**Task prompt**
Gather every line in the records below that contains the word "bottom".

Segment Start: Input data

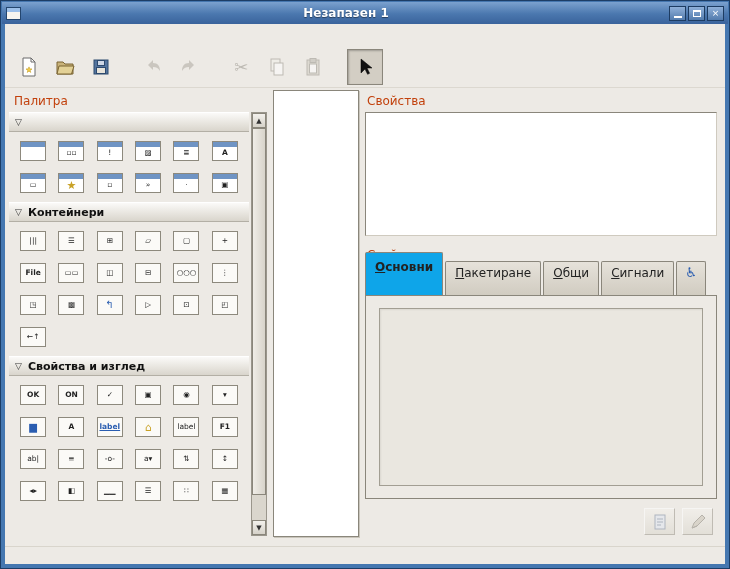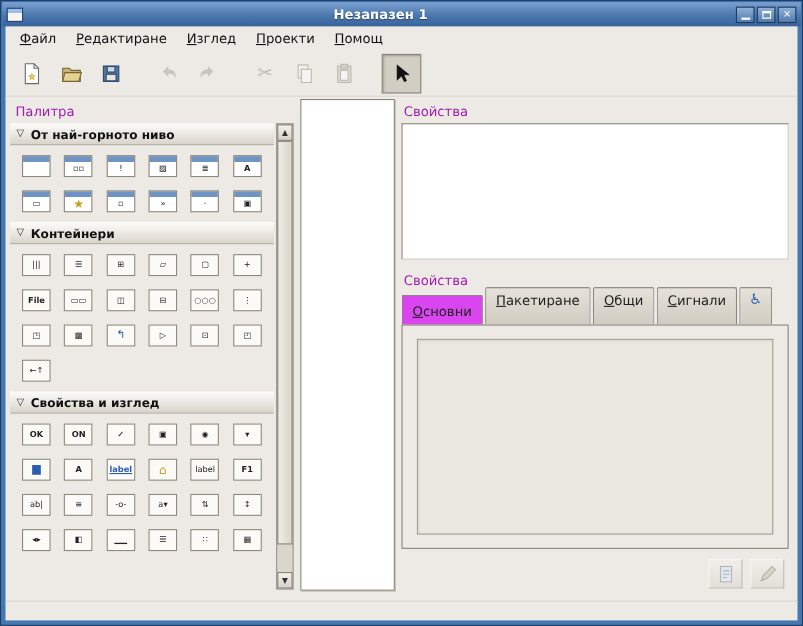--- a/index.html
+++ b/index.html
@@ -92,13 +92,6 @@
 
   <div class="client">
 
-    <div class="menubar">
-      <span class="menu-item"><u>Ф</u>айл</span>
-      <span class="menu-item"><u>Р</u>едактиране</span>
-      <span class="menu-item"><u>И</u>зглед</span>
-      <span class="menu-item"><u>П</u>роекти</span>
-      <span class="menu-item"><u>П</u>омощ</span>
-    </div>
 
     <div class="toolbar">
       <div class="tbtn">

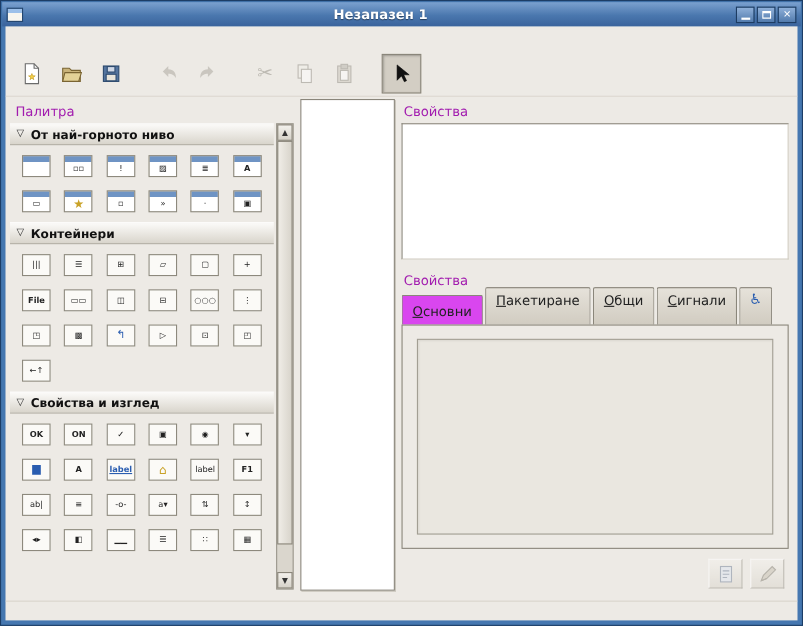--- a/index.html
+++ b/index.html
@@ -27,7 +27,7 @@
   .tbtn.selected{background:#d3cec4;border:1px solid #8a867b;box-shadow:inset 1px 1px 2px rgba(0,0,0,.25)}
   .gap{margin-left:16px}
   
-  .palette-label,.inspector-label,.props-label{position:absolute;font-size:12px;color:#a21caf}
+  .palette-label,.inspector-label,.props-label{position:absolute;font-size:12px;color:#c2410c}
   .palette-label{left:9px;top:70px}
   .palette-sections{position:absolute;left:4px;top:88px;width:240px;bottom:28px;overflow:hidden}
   .phead{height:20px;display:flex;align-items:center;gap:6px;padding:0 6px;

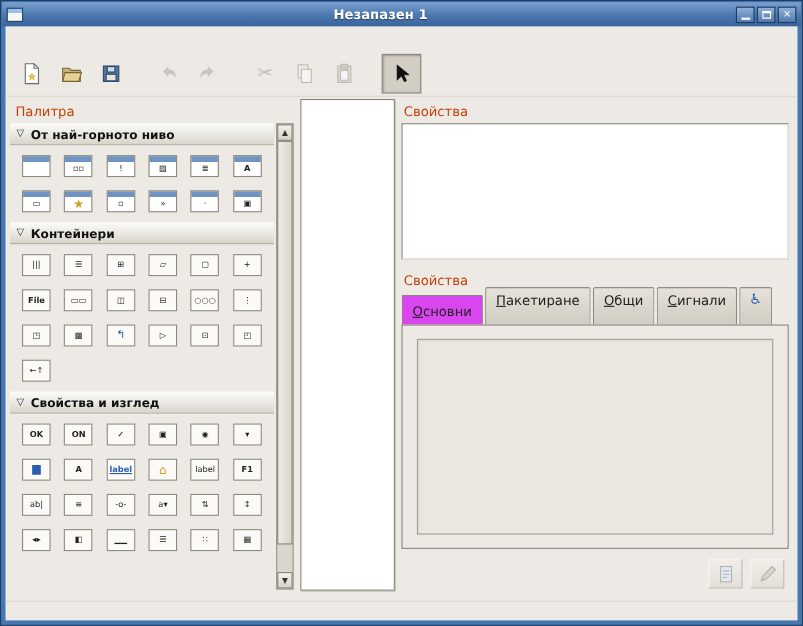--- a/index.html
+++ b/index.html
@@ -152,7 +152,6 @@
     <div class="palette-sections">
       <div class="phead">
         <span class="tri">▽</span>
-        <span>От най-горното ниво</span>
       </div>
       <div class="pgrid">
         <span class="picon win"></span>

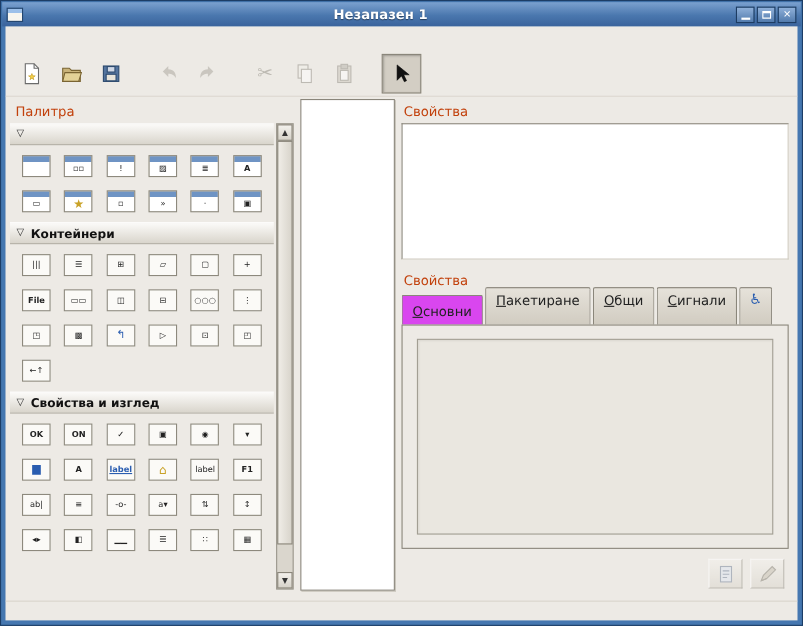--- a/index.html
+++ b/index.html
@@ -59,7 +59,7 @@
   .tabs{position:absolute;left:4px;right:6px;top:180px;height:28px;display:flex;align-items:flex-end}
   .tab{background:linear-gradient(#e6e2da,#d0cbc0);border:1px solid #8a867b;border-bottom:none;border-radius:2px 2px 0 0;
     padding:4px 9px 4px;margin-right:2px;font-size:12px;height:35px;cursor:pointer;color:#222}
-  .tab.active{background:#d946ef;height:28px;padding-top:7px;font-weight:normal}
+  .tab.active{background:#0ea5e9;height:44px;padding-top:7px;font-weight:bold}
   .tab.access{padding:3px 8px;font-size:13px;color:#2a5db0}
   .props-page{position:absolute;left:4px;right:6px;top:207px;height:204px;border:1px solid #8a867b;background:#EDEAE5}
   .props-inner{position:absolute;left:13px;right:13px;top:12px;bottom:12px;border:1px solid #a29e93;background:#eae7e0;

Segment End: Input data

**Answer box**
   .palette-sections{position:absolute;left:4px;top:88px;width:240px;bottom:28px;overflow:hidden}
   .tab{background:linear-gradient(#e6e2da,#d0cbc0);border:1px solid #8a867b;border-bottom:none;border-radius:2px 2px 0 0;
   .props-inner{position:absolute;left:13px;right:13px;top:12px;bottom:12px;border:1px solid #a29e93;background:#eae7e0;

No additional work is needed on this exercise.